The Cache Memory Equation

The 3.5x signature size difference between FALCON-1024 (1,330 bytes) and ML-DSA-87 (4,627 bytes) translates directly to a 3.5x difference in cache memory consumption when caching full signatures. This matters at every scale.

Cached Entries	FALCON-1024	ML-DSA-87	Delta
100,000	140 MB	470 MB	330 MB
1,000,000	1.40 GB	4.70 GB	3.30 GB
5,000,000	7.02 GB	23.5 GB	16.5 GB
10,000,000	14.0 GB	47.0 GB	33.0 GB

The per-entry sizes include 72 bytes of cache overhead (32-byte key, 8-byte pointer, 8-byte TTL, 8-byte frequency counter, 16-byte alignment). FALCON-1024: 1,330 + 72 = 1,402 bytes/entry. ML-DSA-87: 4,627 + 72 = 4,699 bytes/entry.

At 1 million entries, FALCON-1024 uses 1.40 GB -- comfortably within the memory budget of a standard server with 16-32 GB RAM. ML-DSA-87 uses 4.70 GB, which is feasible on a 32 GB server but consumes a significant fraction of available memory. At 5 million entries, FALCON-1024 uses 7.02 GB (fits on a 16 GB server with room for the application), while ML-DSA-87 requires 23.5 GB (needs a high-memory instance). At 10 million entries, FALCON-1024 requires 14.0 GB (fits on a 32 GB server), while ML-DSA-87 requires 47.0 GB (needs either a 64 GB server or a distributed cache).

The distributed cache option is particularly problematic at Level 5 sizes. A Redis GET for a 4,627-byte value takes approximately 200-250 microseconds (network round-trip plus serialization of the larger payload). For a 1,330-byte FALCON-1024 value, the same Redis GET takes approximately 140-180 microseconds. In both cases, the Redis latency is orders of magnitude slower than the in-process cache hit (31 nanoseconds). But the larger ML-DSA-87 values push against Redis's sweet spot for per-key throughput: at sustained 100,000 GETs per second with 4.6 KB values, Redis transfers 460 MB/s of payload data, which is a significant fraction of a 10 Gbps network link.

The Verification-Boolean Shortcut

If you only need to know whether a signature is valid (not retransmit the signature itself), you can cache the verification boolean instead of the full signature. The cache entry becomes 33 bytes: a 32-byte computation fingerprint (SHA3-256 of the signature, public key hash, and message hash) plus a 1-byte result. With 72 bytes of cache overhead, each entry is 105 bytes.

At this size, both FALCON-1024 and ML-DSA-87 have identical cache footprints: 105 bytes per entry, 105 MB per million entries. The 3.5x size advantage of FALCON-1024 vanishes because you are no longer storing the signature itself. If your architecture only requires verification caching (not signature caching), the choice between FALCON-1024 and ML-DSA-87 should be based on other factors: signing speed, key generation speed, standardization status, and the hardness assumption diversity you want.

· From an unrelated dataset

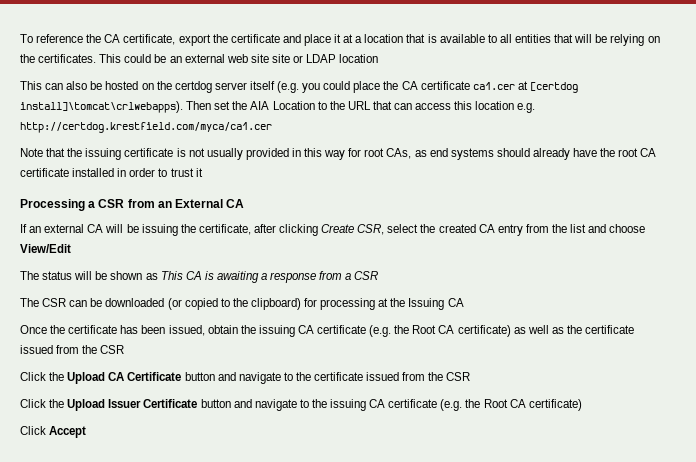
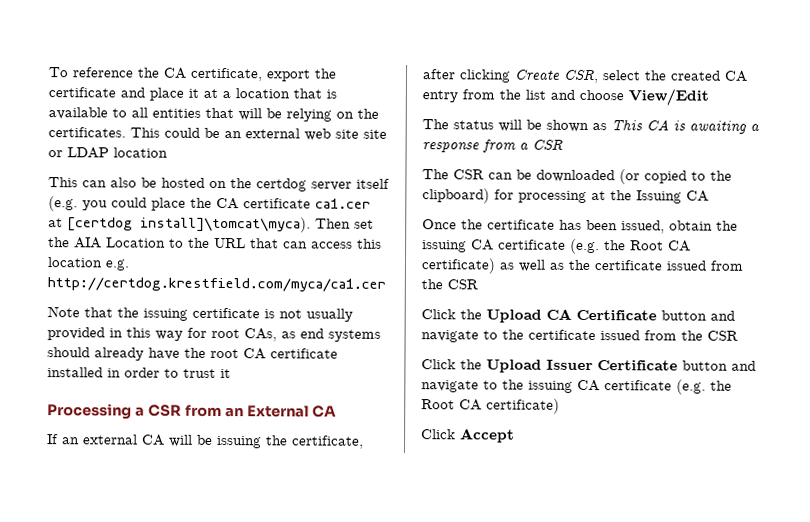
- This can also be hosted on the certdog server itself (e.g. you could place the CA certificate ca1.cer at [certdog install]\tomcat\crlwebapps).
+ This can also be hosted on the certdog server itself (e.g. you could place the CA certificate ca1.cer at [certdog install]\tomcat\myca).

However, many architectures require both signature caching and verification caching. The signing service caches full signatures to avoid re-signing. The verification services cache verification booleans to avoid re-verification. In this architecture, the total cache memory is dominated by the signing service's full-signature cache, and FALCON-1024's 3.5x size advantage matters.

// Signing service: cache full signatures (size-sensitive)
// FALCON-1024: 1,402 B/entry vs ML-DSA-87: 4,699 B/entry
fn sign_cached(msg: &[u8], sk: &PrivateKey) -> Signature {
    let key = sha3_256(msg);
    if let Some(sig) = SIGN_CACHE.get(&key) {
        return sig;  // 31ns, saves 1-3ms signing
    }
    let sig = sign(sk, msg);
    SIGN_CACHE.insert(key, sig);
    sig
}

// Verification service: cache boolean (size-identical)
// Both schemes: 105 B/entry
fn verify_cached(sig: &[u8], pk: &PublicKey, msg: &[u8]) -> bool {
    let fp = sha3_256(sig, pk.hash(), sha3_256(msg));
    if let Some(result) = VERIFY_CACHE.get(&fp) {
        return result;  // 31ns, saves 1.5-2.1us verification
    }
    let result = verify(pk, msg, sig);
    VERIFY_CACHE.insert(fp, result);
    result
}

When Each Algorithm Wins

FALCON-1024 Wins When:

Signature volume is high and cache memory is constrained. If your system produces and caches more than 1 million Level 5 signatures, FALCON-1024's 1,330-byte signatures save 3.3 GB per million entries compared to ML-DSA-87. At 10 million signatures, the savings are 33 GB -- the difference between fitting in a single 16 GB process and needing a 48+ GB process or a distributed cache.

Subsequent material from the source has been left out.